All the subjects had been informed that their records might be used for analysis, and had signed a written informed consent form before participation. The present study was approved by the ethics committee of Second Military Medical University.
Among the 18,000 subjects, 16,091 actually answered the questionnaires; however, 13 were excluded from the analysis because of considerable missing data or logistic errors, and another 4 were excluded because they did not answer the general health item. Data from a total of 16,074 subjects were utilized in the statistical analysis, including 8,388 females (52.18%) and 7,686 males (47.82%). These subjects had very little missing data (less than 1%), and we excluded the subjects from relevant analysis if they do have missing data on certain items. Subjects’ demographic details are shown in Table 1. The mean age was 42.6 (±15.2) years. Among them, 1,770 subjects (11.01%) rated their health as very good, 7,581 (47.16%) as good, 5,803 (36.10%) as fair, 862 (5.36%) as bad, and 58 (0.36%) as very bad. Age was negatively correlated with health rating. A total of 3,151 subjects completed the blood sampling in Shanghai with data suitable for analysis, including 1,749 females (55.51%) and 1,402 males (44.49%), with mean age of 47.7 (±14.1) years. A total of 164 subjects (5.20%) rated their health as very good, 1,347 (42.75%) as good, 1,492 (47.35%) as fair, 141 (4.47%) as bad, and 7 (0.22%) as very bad. Similarly, the older the subjects were, the poorer they rated their health. The objective health status of the “healthy” (very good plus good), “relatively healthy” (fair), and “unhealthy” (bad plus very bad) groups were compared.

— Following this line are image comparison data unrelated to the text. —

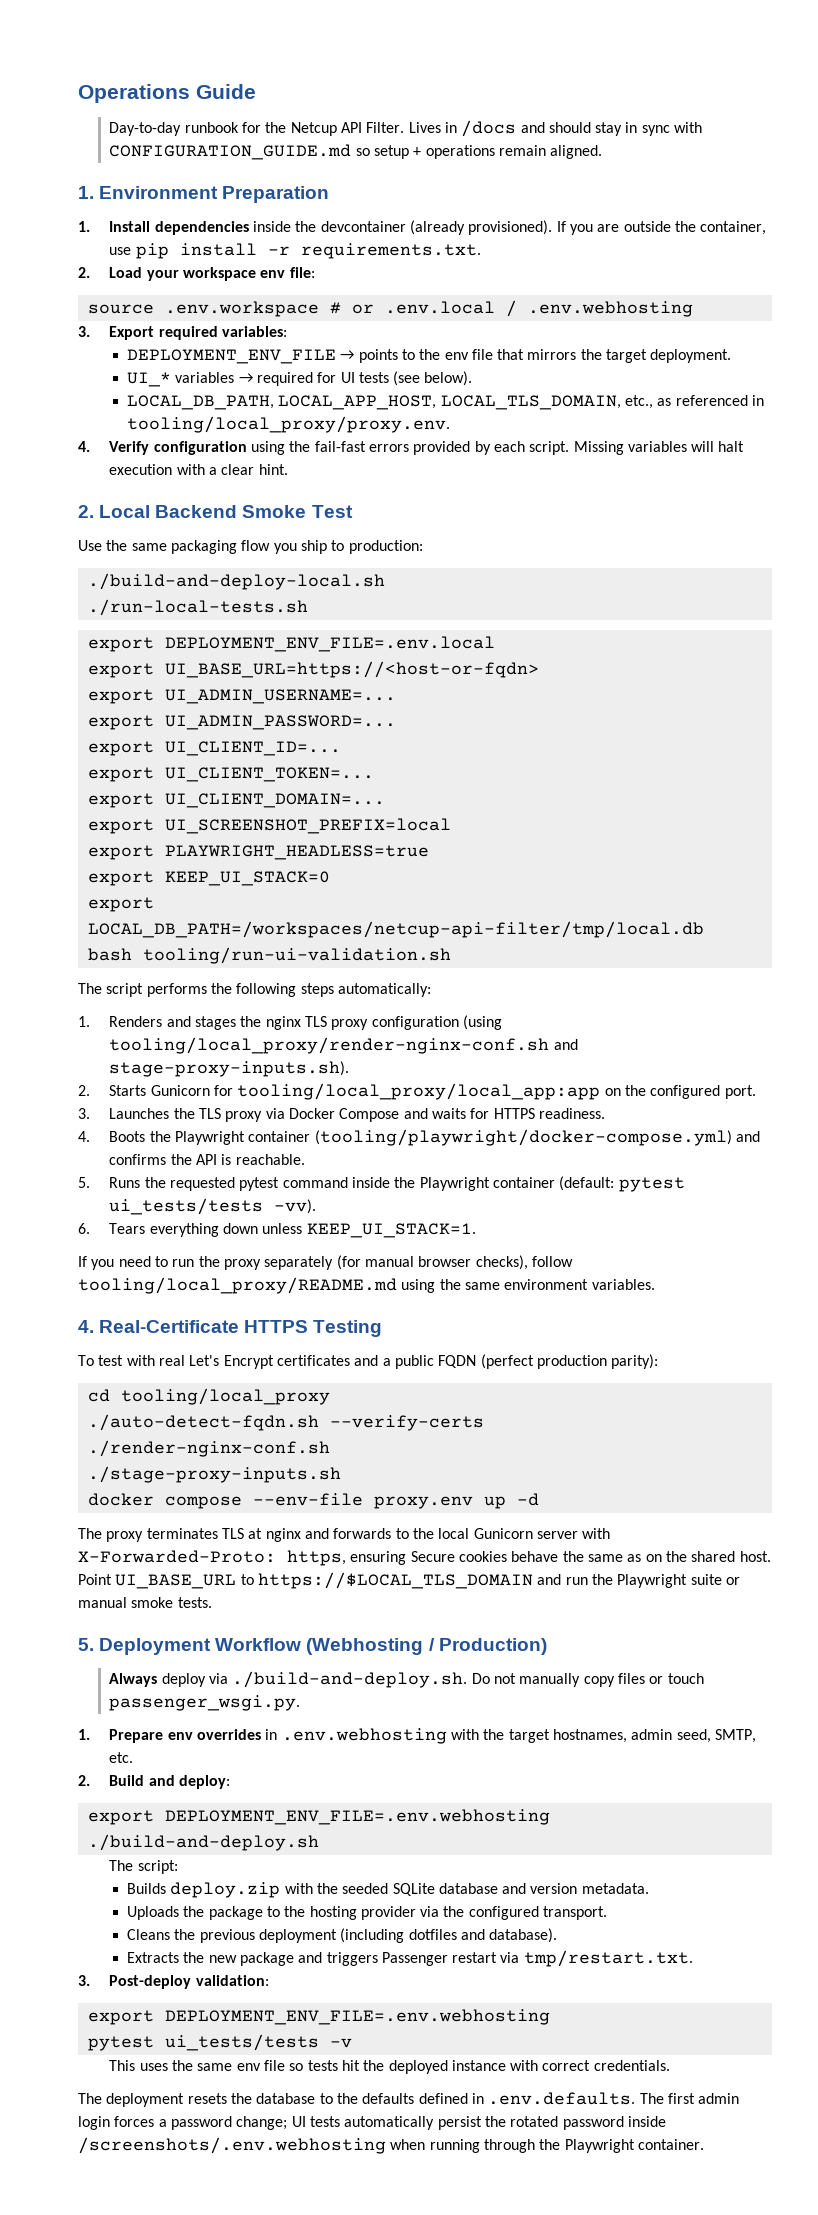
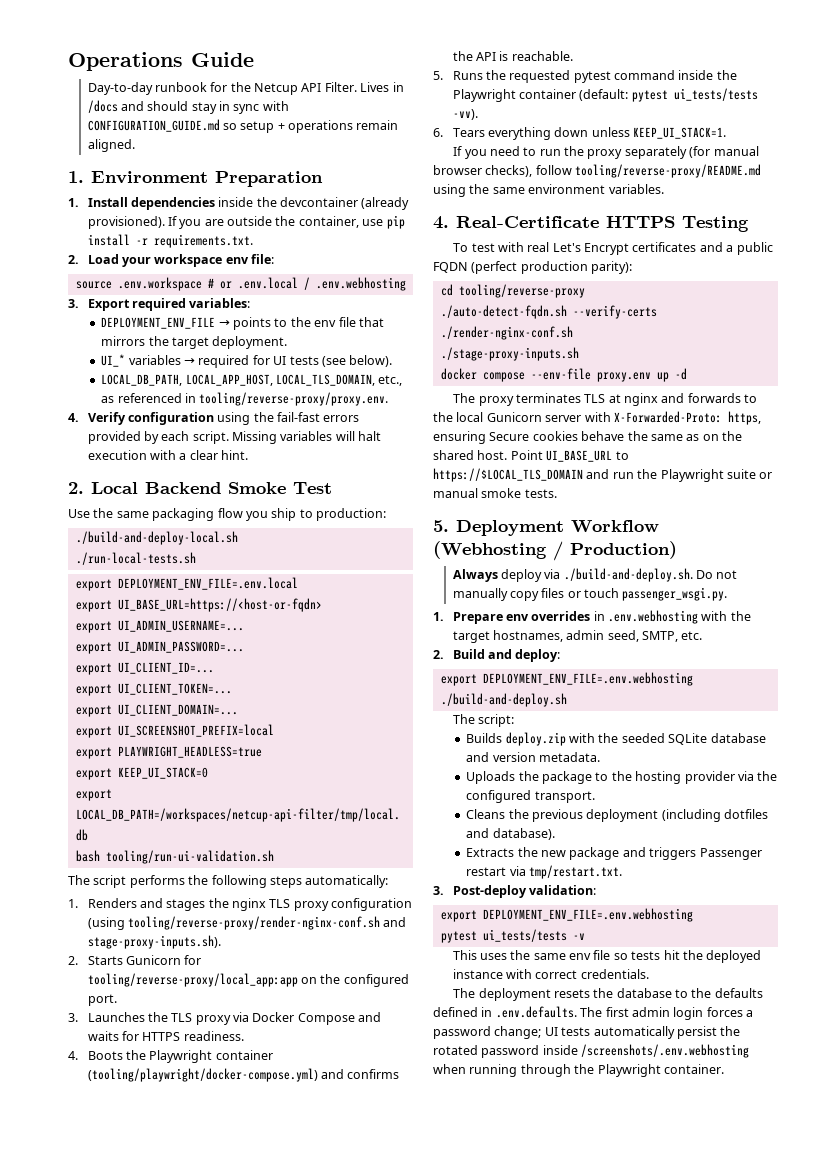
- LOCAL_DB_PATH, LOCAL_APP_HOST, LOCAL_TLS_DOMAIN, etc., as referenced in tooling/local_proxy/proxy.env.
+ LOCAL_DB_PATH, LOCAL_APP_HOST, LOCAL_TLS_DOMAIN, etc., as referenced in tooling/reverse-proxy/proxy.env.
- 1. Renders and stages the nginx TLS proxy configuration (using tooling/local_proxy/render-nginx-conf.sh and stage-proxy-inputs.sh).
+ 1. Renders and stages the nginx TLS proxy configuration (using tooling/reverse-proxy/render-nginx-conf.sh and stage-proxy-inputs.sh).
- 2. Starts Gunicorn for tooling/local_proxy/local_app:app on the configured port.
+ 2. Starts Gunicorn for tooling/reverse-proxy/local_app:app on the configured port.
- If you need to run the proxy separately (for manual browser checks), follow tooling/local_proxy/README.md using the same environment variables.
+ If you need to run the proxy separately (for manual browser checks), follow tooling/reverse-proxy/README.md using the same environment variables.
- cd tooling/local_proxy
+ cd tooling/reverse-proxy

Table 2 presents the prevalence of various diseases by SRH status, including cardio-cerebral vascular diseases, digestive diseases, respiratory diseases, and mental illnesses. Logistic regression analysis showed that significant increases in the prevalence of all diseases were associated with a lower SRH, adjusting for gender, age, region, marital status, educational level, current work, family income, current smoking, current drinking, frequency of physical activity, and other chronic diseases. The ORs were at least twofold when comparing the unhealthy group with the healthy group, apart from for chronic pharyngitis (OR 1.65 [1.29, 2.11]) and osteoarthritis (OR 1.54 [1.13, 2.09]), and there were larger ORs for cardio-cerebral vascular diseases, visual impairment, and mental illnesses. As for tristimania, the OR was 14.14 [5.60, 35.73].
Laboratory parameters of the three groups by SRH status are presented in Table 3. RBC and HGB were significantly lower in the relatively healthy and unhealthy groups when compared with the healthy group. Levels of AST, TC, TG, LDL-C, and FPG were significantly higher in the relatively healthy and unhealthy groups than in the healthy group.

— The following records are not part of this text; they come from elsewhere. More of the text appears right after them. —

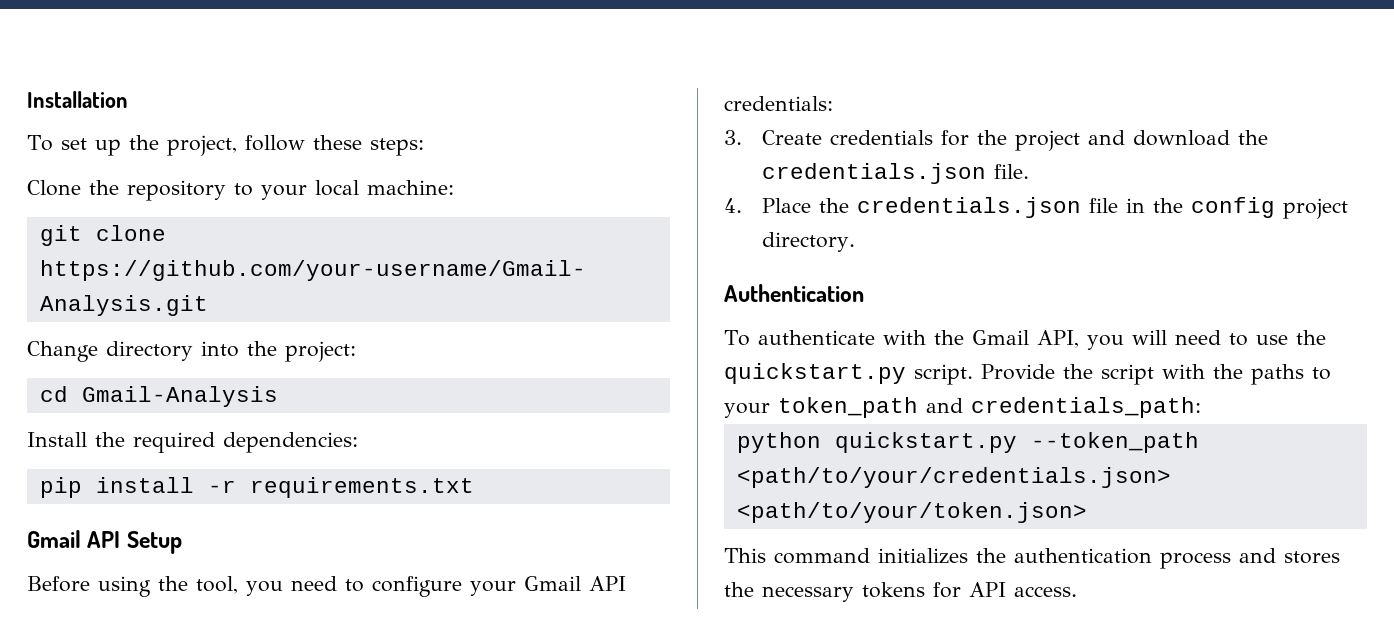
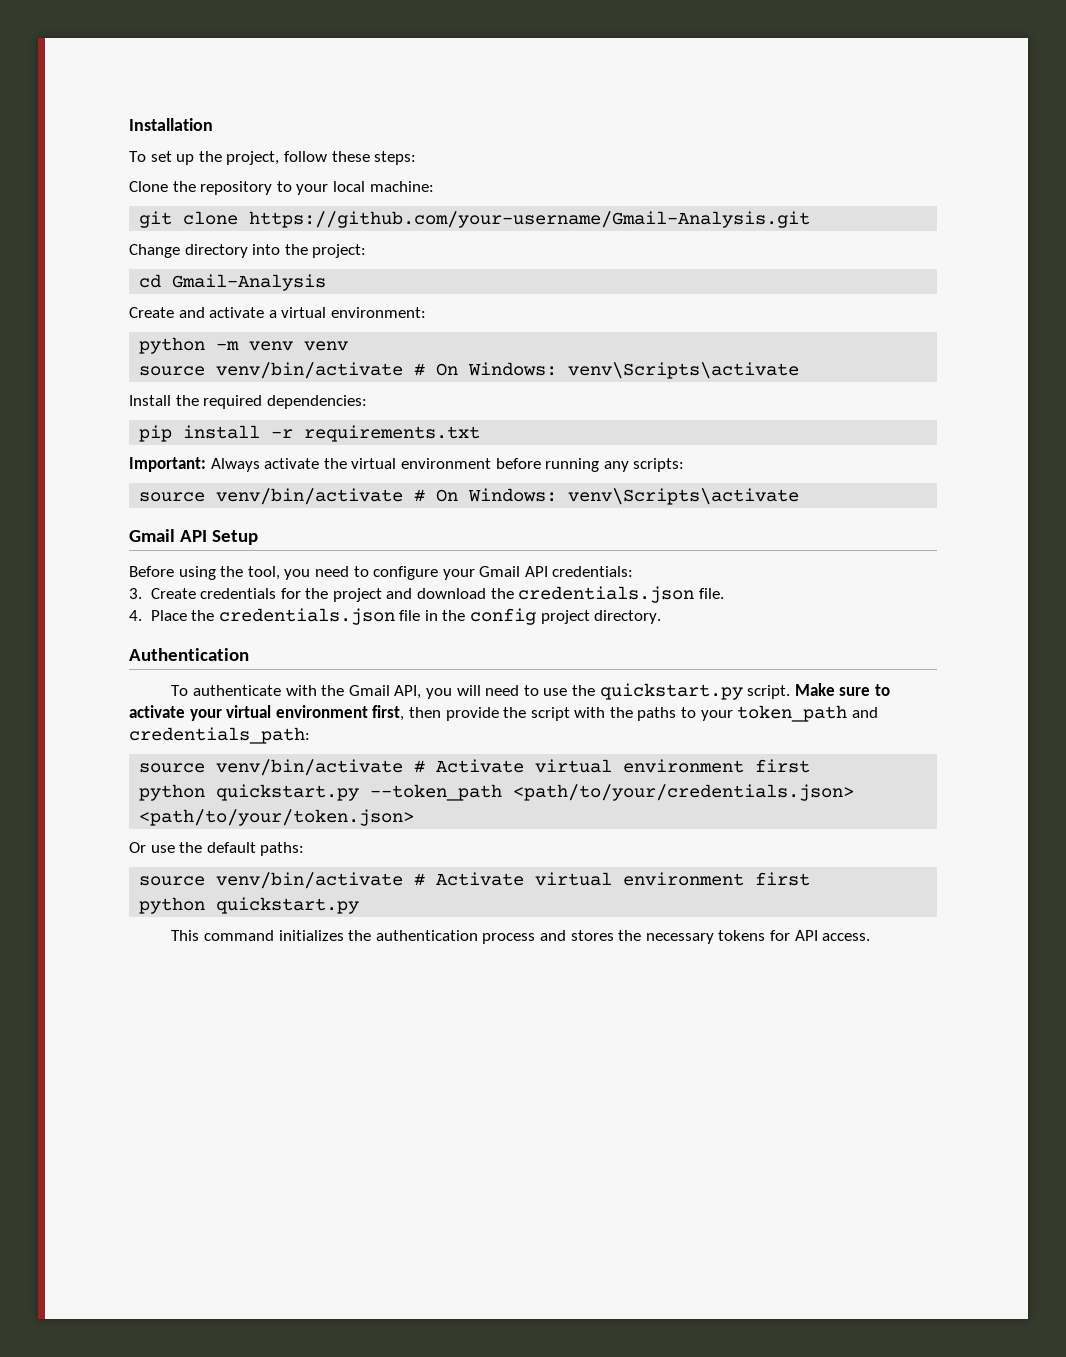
+ Create and activate a virtual environment:
+ python -m venv venv
+ source venv/bin/activate # On Windows: venv\Scripts\activate
+ Important: Always activate the virtual environment before running any scripts:
+ source venv/bin/activate # On Windows: venv\Scripts\activate
- Provide the script with the paths to your token_path and credentials_path:
+ Make sure to activate your virtual environment first, then provide the script with the paths to your token_path and credentials_path:
+ source venv/bin/activate # Activate virtual environment first
+ Or use the default paths:
+ source venv/bin/activate # Activate virtual environment first
+ python quickstart.py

Abnormalities in laboratory parameters by SRH status adjusted for gender (except for RBC and HGB), age, marital status, educational level, current work, family income, current smoking, current drinking, and frequency of physical activity are shown in Table 4. The cut-off values for abnormalities were defined by Changhai Hospital according to the criteria for the Chinese people. For RBC, HGB among women, TC, and FPG, significantly higher ORs were observed in the relatively healthy and unhealthy groups than in the healthy group. For HGB among men, AST, TG, and LDL-C, the ORs were significantly higher in the unhealthy group than in the healthy group.

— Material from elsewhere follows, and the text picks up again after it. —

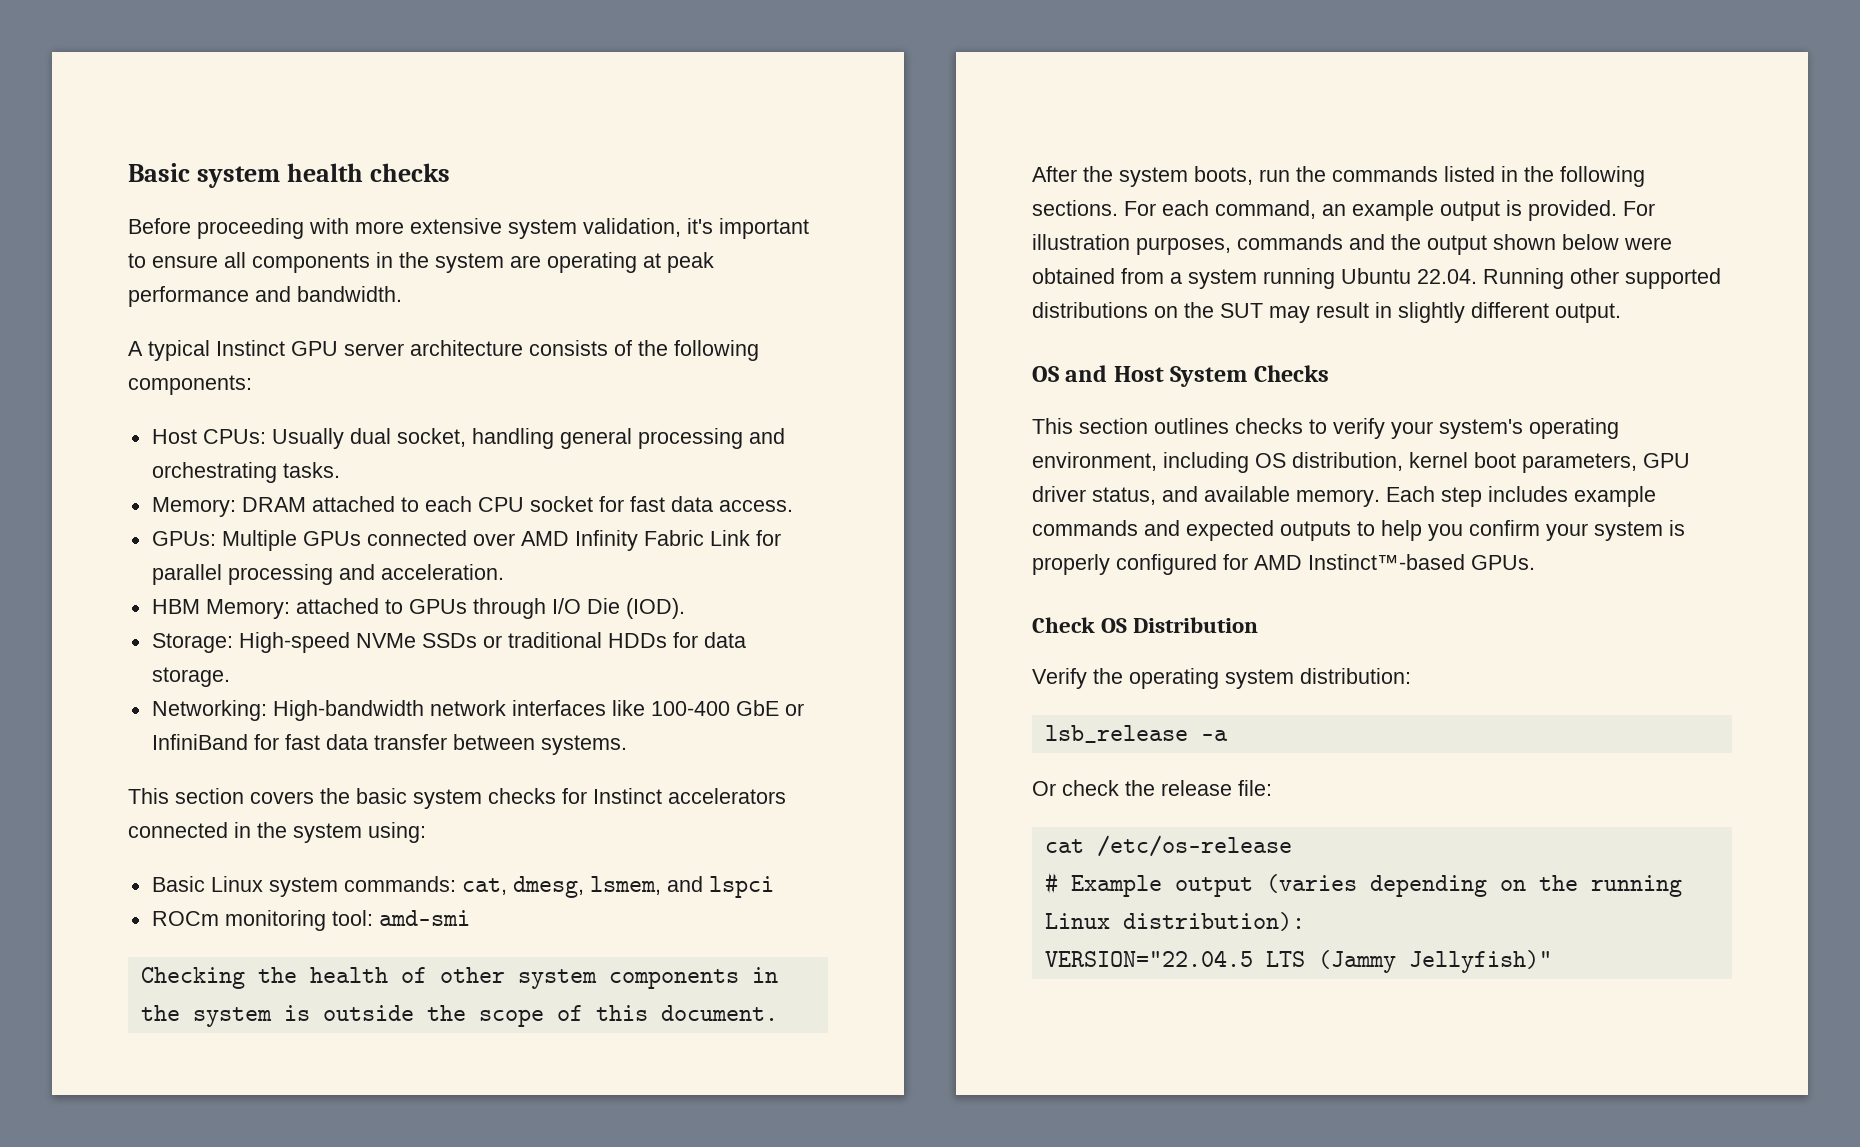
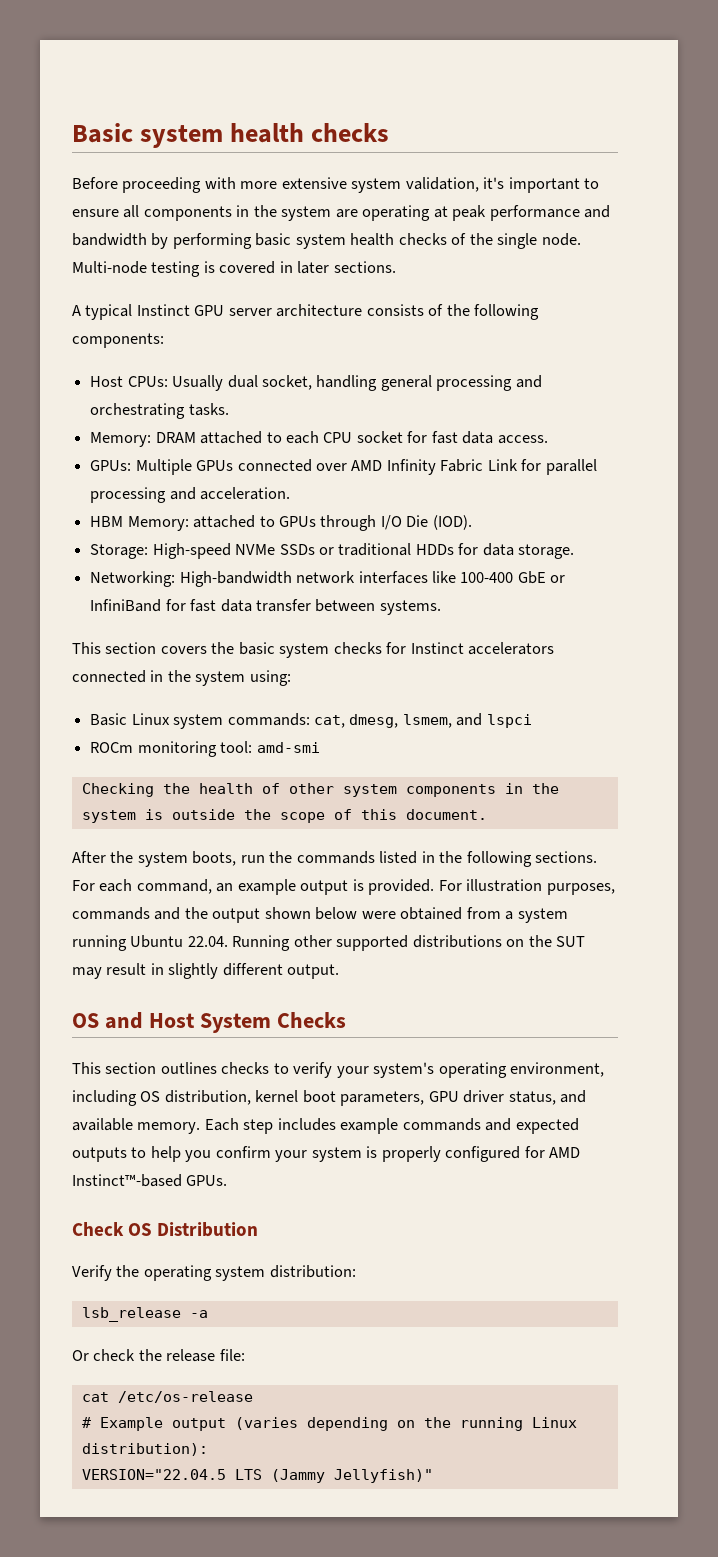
- Before proceeding with more extensive system validation, it's important to ensure all components in the system are operating at peak performance and bandwidth.
+ Before proceeding with more extensive system validation, it's important to ensure all components in the system are operating at peak performance and bandwidth by performing basic system health checks of the single node. Multi-node testing is covered in later sections.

The health-related factors regarded as risks are shown in Table 5. For underweight, marital status, low income, physical activities, life stress, work strain, spiritual status, and quality of interpersonal relationships, significantly higher ORs were observed in the relatively healthy and unhealthy groups than in the healthy group. The ORs for weight loss, low level of education, and early menopause were significantly higher in the unhealthy group than in the healthy group. Among all the factors, life and work pressure, poor spiritual status, and bad quality of interpersonal relationships had larger ORs, which indicates that these factors had a considerable impact on people’s health. The ORs for obesity and smoking were not statistically significant. All the ORs were adjusted by gender (except for “age at menopause”), age, region, health-related factors (including marital status, educational level, current work, family income, current smoking, current drinking, frequency of physical activity, but excluding itself), and chronic diseases, using logistic regression analysis.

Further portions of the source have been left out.